__Task objective__: Each record below gets repeated exactly, and pictures stay out of the copy.

__Dataset records__:

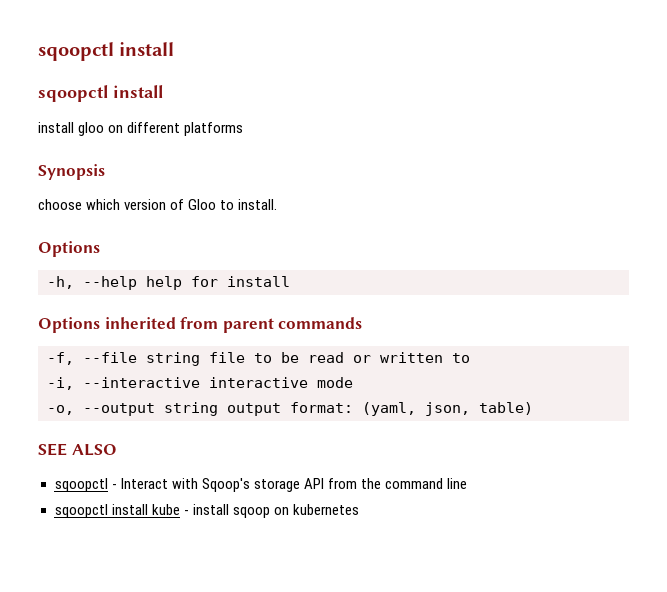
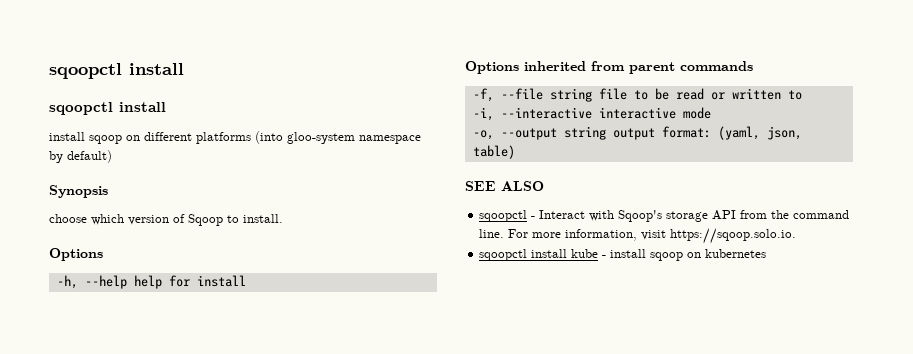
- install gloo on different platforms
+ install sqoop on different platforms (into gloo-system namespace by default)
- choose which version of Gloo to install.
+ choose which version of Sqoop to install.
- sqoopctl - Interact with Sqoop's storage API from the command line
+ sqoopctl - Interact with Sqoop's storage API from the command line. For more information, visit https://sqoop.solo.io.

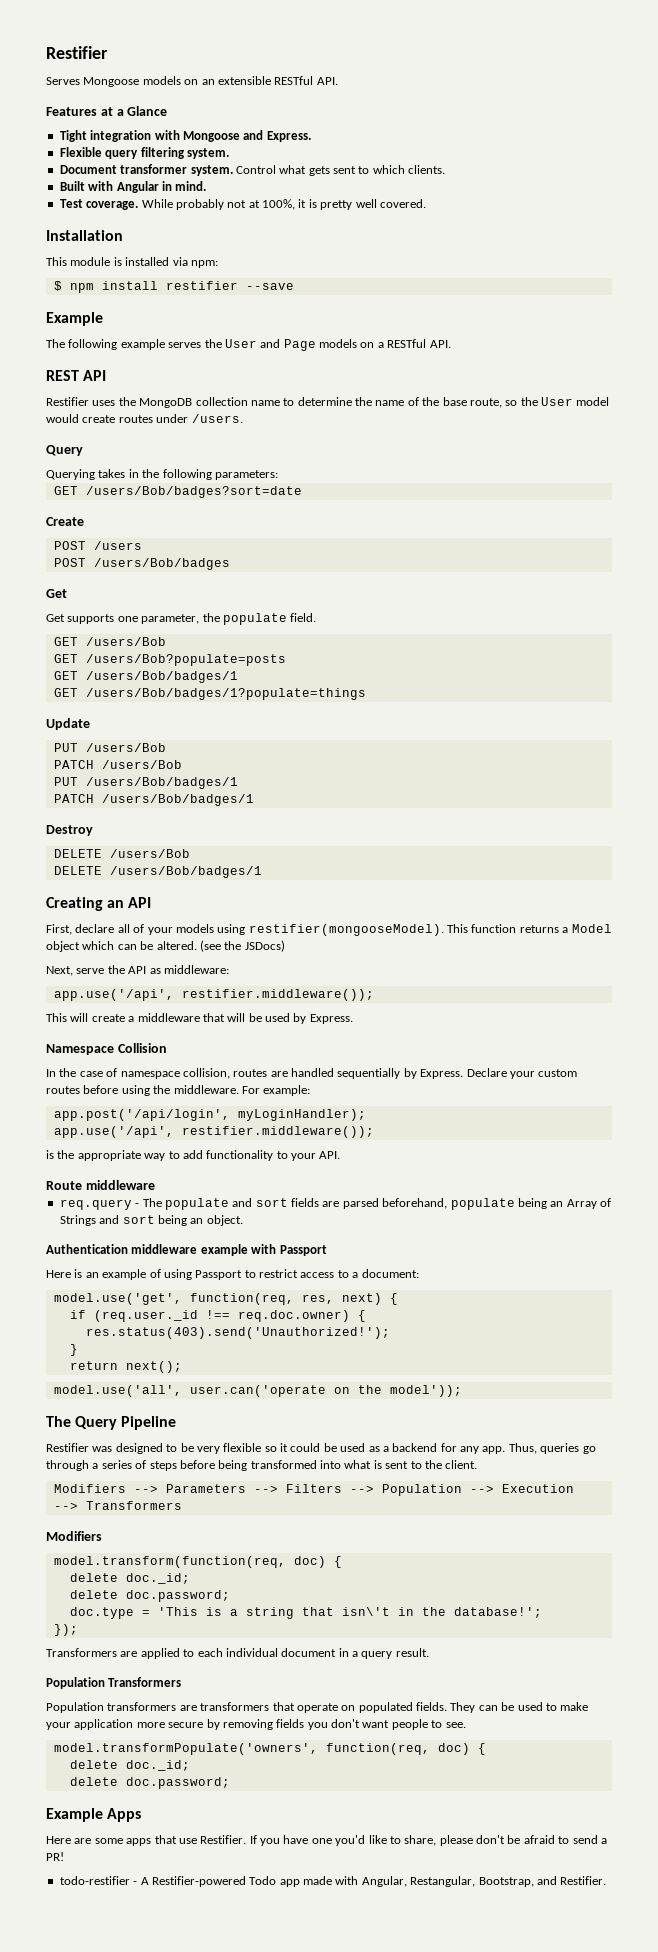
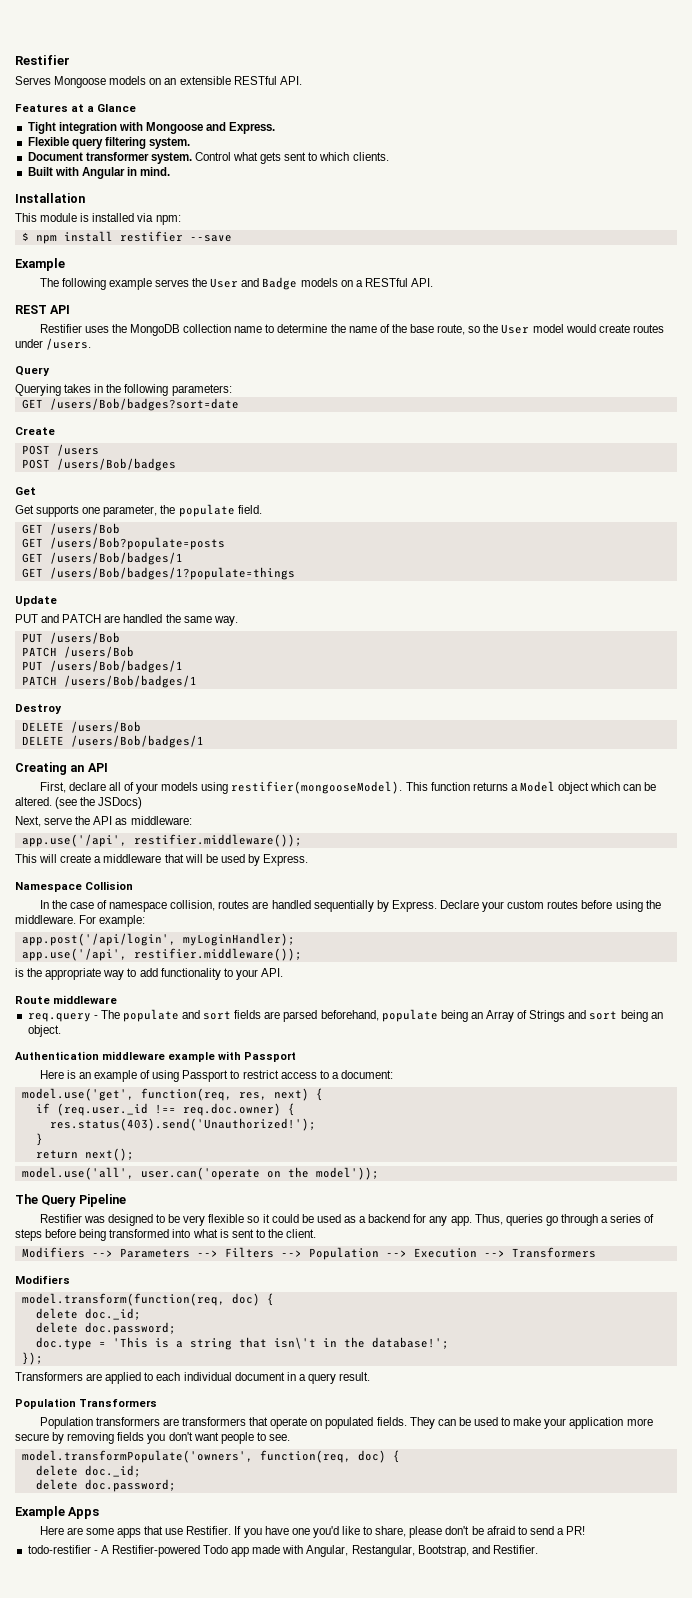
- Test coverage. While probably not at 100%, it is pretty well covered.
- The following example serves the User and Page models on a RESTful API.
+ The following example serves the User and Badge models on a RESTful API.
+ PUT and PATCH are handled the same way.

__Answer section__:
- install gloo on different platforms
+ install sqoop on different platforms (into gloo-system namespace by default)
- choose which version of Gloo to install.
+ choose which version of Sqoop to install.
- sqoopctl - Interact with Sqoop's storage API from the command line
+ sqoopctl - Interact with Sqoop's storage API from the command line. For more information, visit https://sqoop.solo.io.

- Test coverage. While probably not at 100%, it is pretty well covered.
- The following example serves the User and Page models on a RESTful API.
+ The following example serves the User and Badge models on a RESTful API.
+ PUT and PATCH are handled the same way.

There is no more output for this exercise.